A black and white photo taken in the 40s of the Guild’s interior shows modest moderne interpretations of classical themes in murals flanking the screen.
I recall reading or hearing that the Guild was originally built in the Twenties, and had its facade lopped off and rebuilt when El Camino Real was widened. Guild was not the theatre’s original name. It MAY have been the Menlo Park at first, though I shouldn’t be quoted on this. Obviously, this would have been before the Park on El Camino, or the Menlo, on Santa Cruz Avenue, were opened.
Here is a nice write-up and photo set from 4/3/11:
http://inmenlo.com/2011/04/03/guild-theatre-bringing-movies-to-menlo-for-85-years/
This piece confirms GaryParks' points about the interior details not being original, and that it wasn’t originally named the Guild (was just the “Menlo Theatre.”
A 2011 photo can be seen here.
The July 5, 1927, issue of The Film Daily listed the New Menlo Theatre, Menlo Park, California, as a new theater. A few weeks later, the August 25 issue announced that the New Menlo Theatre had been sold to A. Blanco of San Francisco.
Theatres of the San Francisco Peninsula, by Gary Lee Parks and Jack Tillmany, says that the Menlo Theatre was originally opened in 1923 and later rebuilt as the New Menlo Theatre.

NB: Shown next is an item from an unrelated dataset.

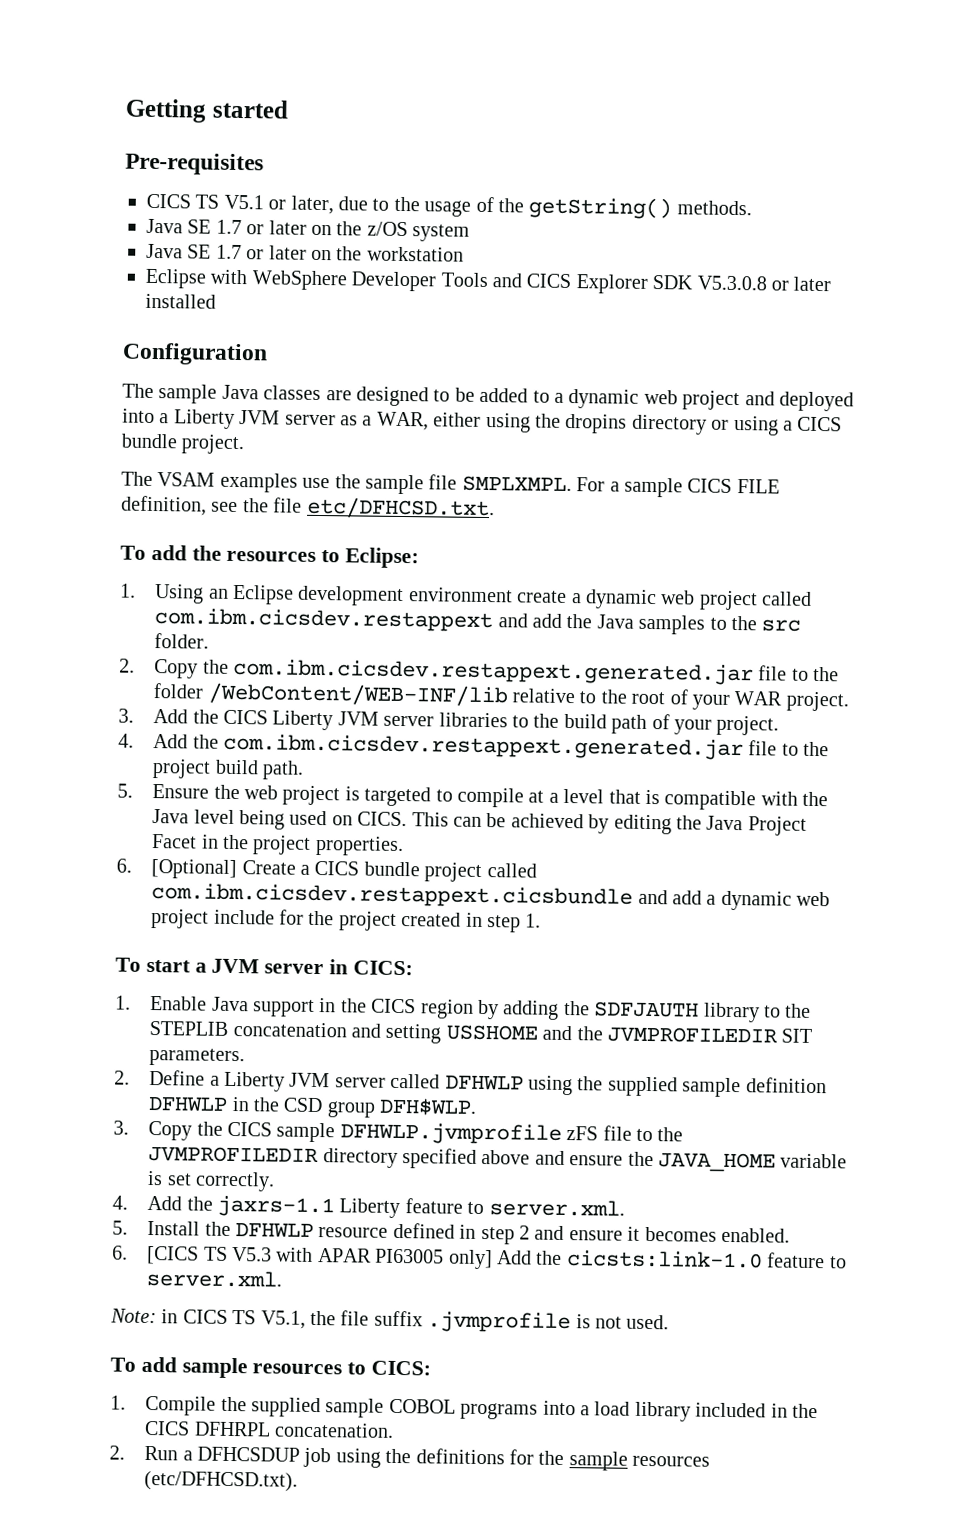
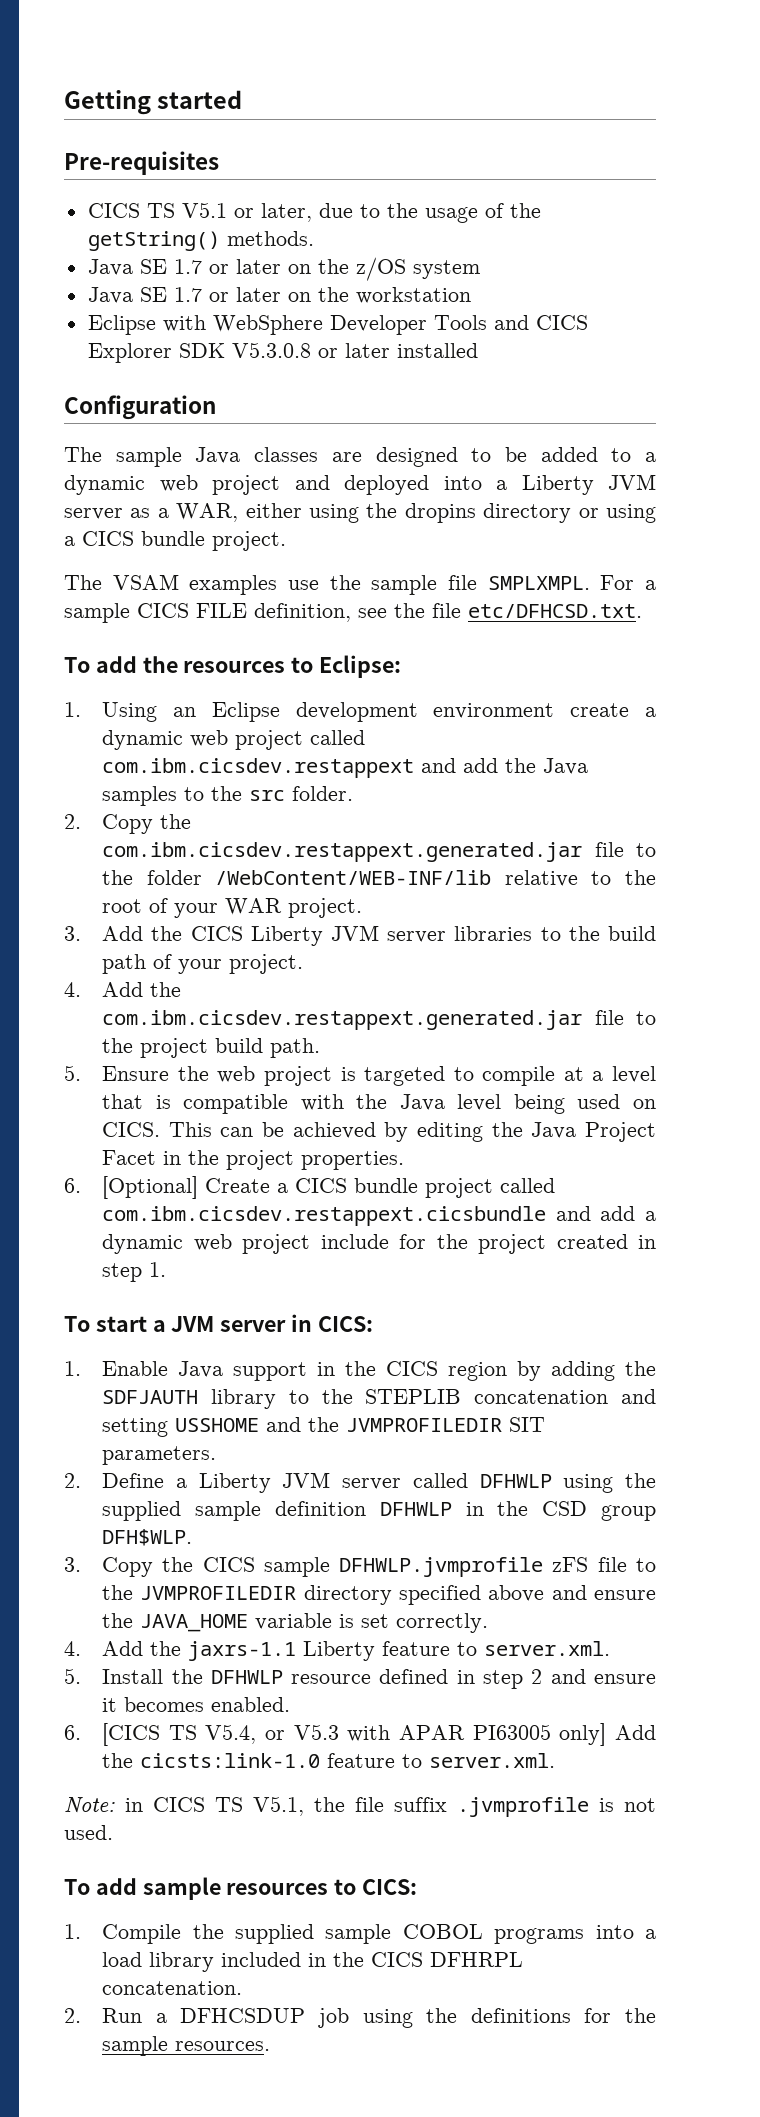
- 6. [CICS TS V5.3 with APAR PI63005 only] Add the cicsts:link-1.0 feature to server.xml.
+ 6. [CICS TS V5.4, or V5.3 with APAR PI63005 only] Add the cicsts:link-1.0 feature to server.xml.
- 2. Run a DFHCSDUP job using the definitions for the sample resources (etc/DFHCSD.txt).
+ 2. Run a DFHCSDUP job using the definitions for the sample resources.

The January 5, 1943, issue of The Film Daily ran an item about the partial demolition of the Menlo Theatre and its rebuilding as the Guild, necessitated by the widening of El Camino Real:
Harvey Amusement had taken over the Menlo Theatre in 1936, as reported in the May 6 issue of The Film Daily.Interesting story in today’s SF Chronicle about a woman on a mission to save the Guild preemptively. The theater is still open w/Landmark running it on a month to month lease but “just in case"…. I believe this is the last or one of the last single screen theaters between San Francisco and San Jose along or just off of El Camino Real, the 50 mile main drag of the Peninsula.
Guild
An evening screening tonight will be the last for the Guild. The building has been sold to three investors — Drew Dunlevie, Pete Briger and Thomas Layton, all Peninsula residents — who plan to demolish the theater and rebuild it as a music hall, ending the movie house’s 93-year run in Menlo Park. Details here:
Guild Closing
The building was demolished as of 2020.
The December 27, 1924 issue of Moving Picture World said that architect Birge M. Clark was drawing plans for a 500-seat movie theater to be built at Menlo Park. I don’t know that this project was in fact the Menlo Theatre, but it might have been. It isn’t listed in the guide to Clark’s architectural records and personal papers, which are held by the Stanford University Library, but those records are incomplete. The papers do include material, including a façade drawing, relating to the Varsity Theatre in Palo Alto, which was designed by Reid Brothers in 1927. It’s possible that Clark, who was local, acted as a supervising architect for that project.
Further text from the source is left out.